_EXERCISE GOAL_
Print the whole listing below exactly, skipping every picture.
===== DATA EXCERPTS =====
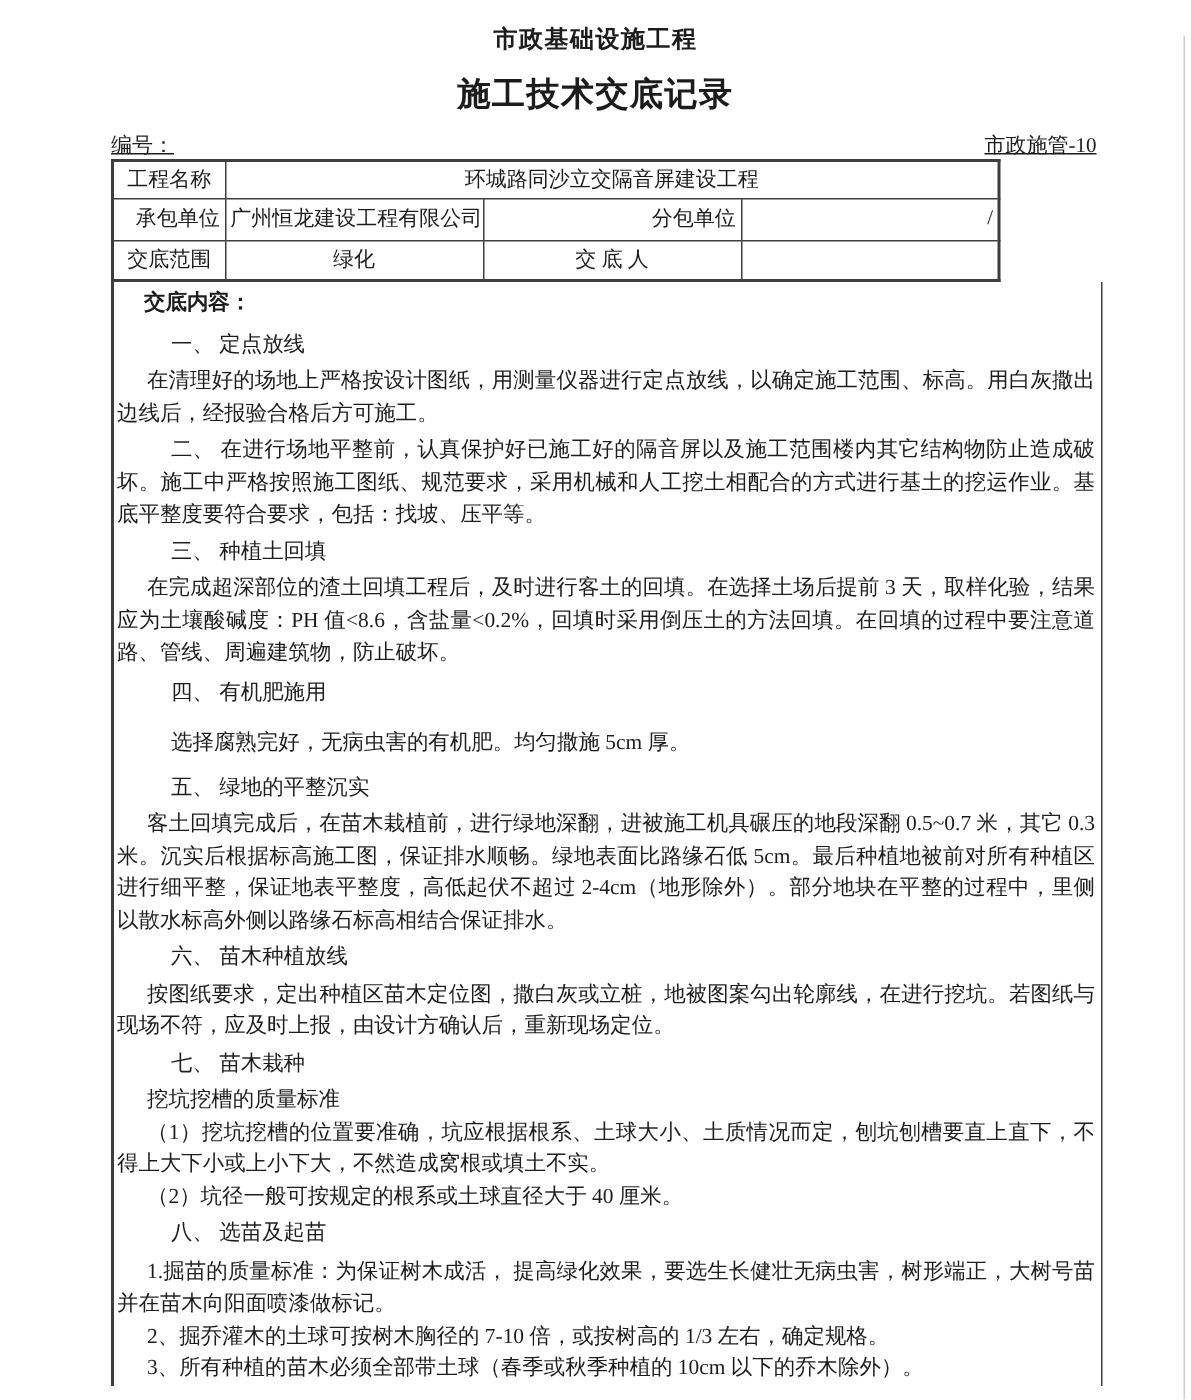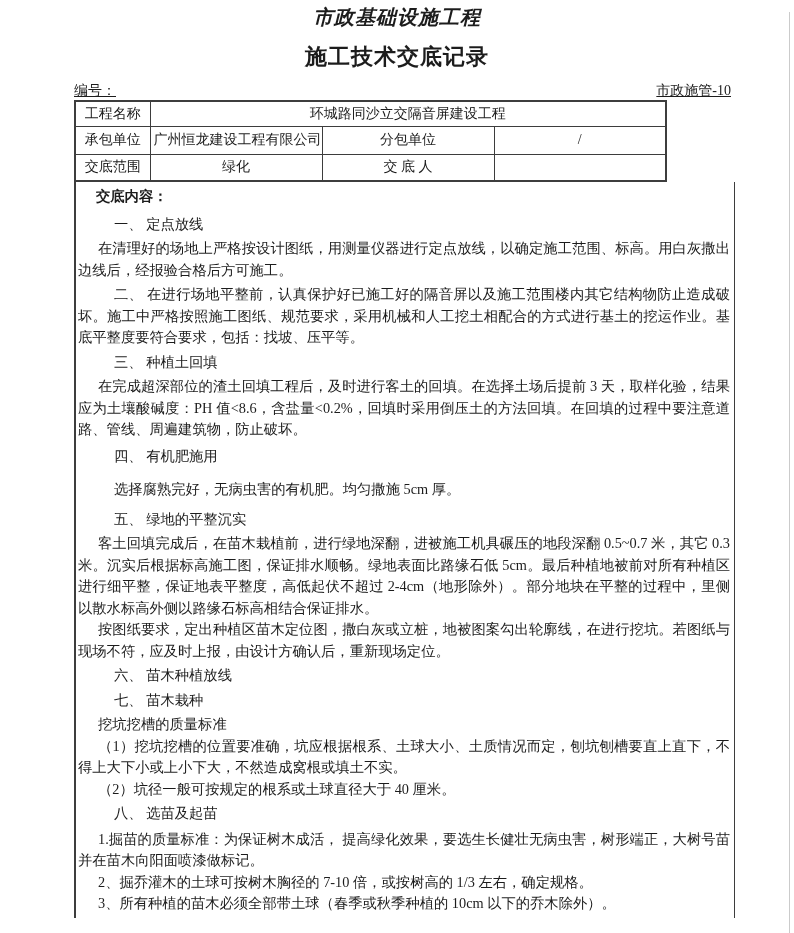--- a/index.html
+++ b/index.html
@@ -13,12 +13,11 @@
   .page { position: relative; width: 794px; height: 933px; }
 
   .doc-category {
-    margin-top: 4px;
+    margin-top: 16px;
     text-align: center;
-    font-size: 20px;
+    font-size: 16px;
     font-weight: 600;
     letter-spacing: 1px;
-    font-style: italic;
   }
   .doc-title {
     margin-top: 11px;

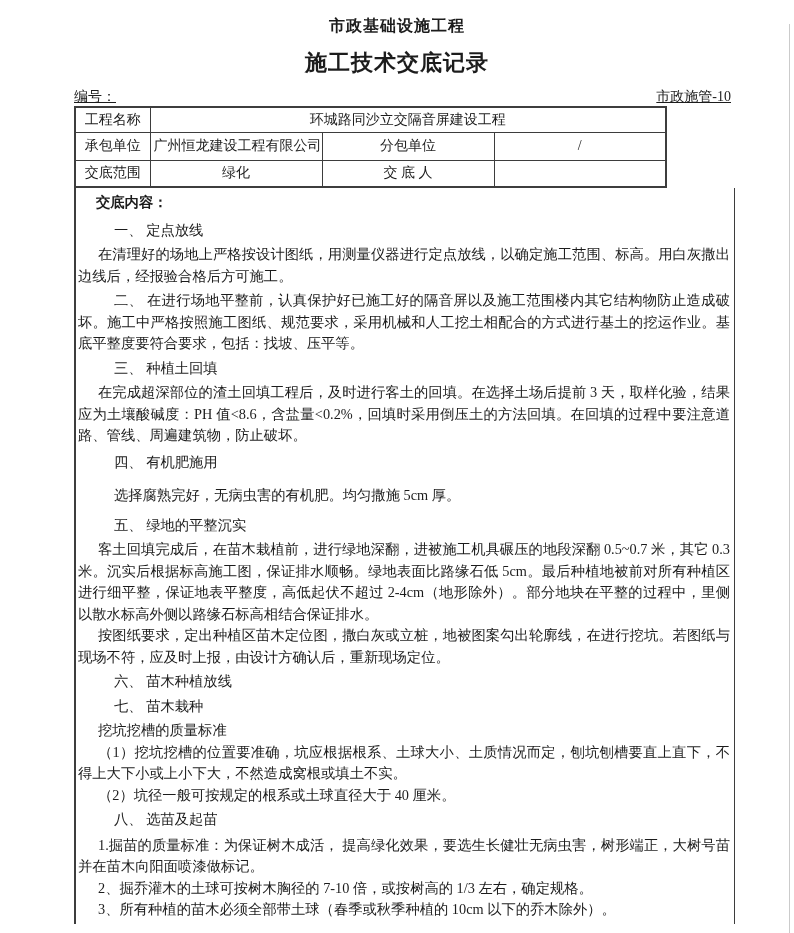--- a/index.html
+++ b/index.html
@@ -59,7 +59,7 @@
   .col-l2 { width: 70px; }
   .col-v2 { width: 225px; }
   tr.r1 td { height: 25px; }
-  tr.r2 td { height: 28px; }
+  tr.r2 td { height: 28px; text-align: right; }
   tr.r3 td { height: 27px; }
   tr.r4 td { height: 27px; margin-left: 40px; }
 

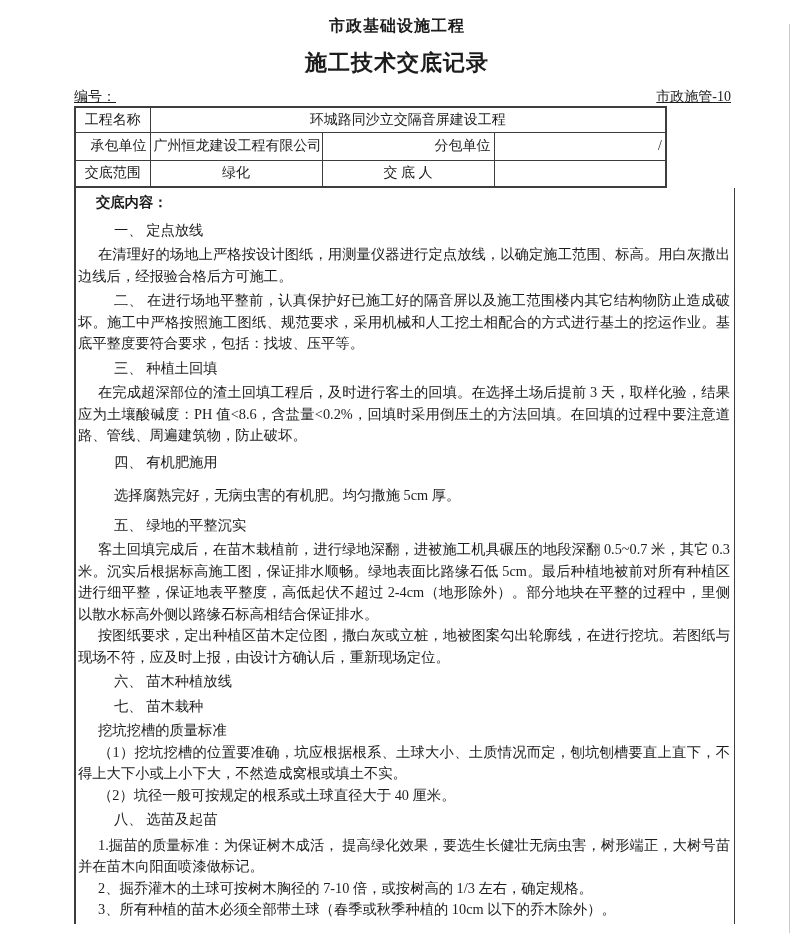--- a/index.html
+++ b/index.html
@@ -140,8 +140,8 @@
         <div class="blk kind-heading">选择腐熟完好，无病虫害的有机肥。均匀撒施 5cm 厚。</div>
         <div class="blk kind-heading">五、 绿地的平整沉实</div>
         <div class="blk kind-para">客土回填完成后，在苗木栽植前，进行绿地深翻，进被施工机具碾压的地段深翻 0.5~0.7 米，其它 0.3 米。沉实后根据标高施工图，保证排水顺畅。绿地表面比路缘石低 5cm。最后种植地被前对所有种植区进行细平整，保证地表平整度，高低起伏不超过 2-4cm（地形除外）。部分地块在平整的过程中，里侧以散水标高外侧以路缘石标高相结合保证排水。</div>
+        <div class="blk kind-heading">六、 苗木种植放线</div>
         <div class="blk kind-para">按图纸要求，定出种植区苗木定位图，撒白灰或立桩，地被图案勾出轮廓线，在进行挖坑。若图纸与现场不符，应及时上报，由设计方确认后，重新现场定位。</div>
-        <div class="blk kind-heading">六、 苗木种植放线</div>
         <div class="blk kind-heading">七、 苗木栽种</div>
         <div class="blk kind-para">挖坑挖槽的质量标准</div>
         <div class="blk kind-para">（1）挖坑挖槽的位置要准确，坑应根据根系、土球大小、土质情况而定，刨坑刨槽要直上直下，不得上大下小或上小下大，不然造成窝根或填土不实。</div>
=====
_TASK ANSWER_
--- a/index.html
+++ b/index.html
@@ -13,12 +13,11 @@
   .page { position: relative; width: 794px; height: 933px; }
 
   .doc-category {
-    margin-top: 4px;
+    margin-top: 16px;
     text-align: center;
-    font-size: 20px;
+    font-size: 16px;
     font-weight: 600;
     letter-spacing: 1px;
-    font-style: italic;
   }
   .doc-title {
     margin-top: 11px;

--- a/index.html
+++ b/index.html
@@ -59,7 +59,7 @@
   .col-l2 { width: 70px; }
   .col-v2 { width: 225px; }
   tr.r1 td { height: 25px; }
-  tr.r2 td { height: 28px; }
+  tr.r2 td { height: 28px; text-align: right; }
   tr.r3 td { height: 27px; }
   tr.r4 td { height: 27px; margin-left: 40px; }
 

--- a/index.html
+++ b/index.html
@@ -140,8 +140,8 @@
         <div class="blk kind-heading">选择腐熟完好，无病虫害的有机肥。均匀撒施 5cm 厚。</div>
         <div class="blk kind-heading">五、 绿地的平整沉实</div>
         <div class="blk kind-para">客土回填完成后，在苗木栽植前，进行绿地深翻，进被施工机具碾压的地段深翻 0.5~0.7 米，其它 0.3 米。沉实后根据标高施工图，保证排水顺畅。绿地表面比路缘石低 5cm。最后种植地被前对所有种植区进行细平整，保证地表平整度，高低起伏不超过 2-4cm（地形除外）。部分地块在平整的过程中，里侧以散水标高外侧以路缘石标高相结合保证排水。</div>
+        <div class="blk kind-heading">六、 苗木种植放线</div>
         <div class="blk kind-para">按图纸要求，定出种植区苗木定位图，撒白灰或立桩，地被图案勾出轮廓线，在进行挖坑。若图纸与现场不符，应及时上报，由设计方确认后，重新现场定位。</div>
-        <div class="blk kind-heading">六、 苗木种植放线</div>
         <div class="blk kind-heading">七、 苗木栽种</div>
         <div class="blk kind-para">挖坑挖槽的质量标准</div>
         <div class="blk kind-para">（1）挖坑挖槽的位置要准确，坑应根据根系、土球大小、土质情况而定，刨坑刨槽要直上直下，不得上大下小或上小下大，不然造成窝根或填土不实。</div>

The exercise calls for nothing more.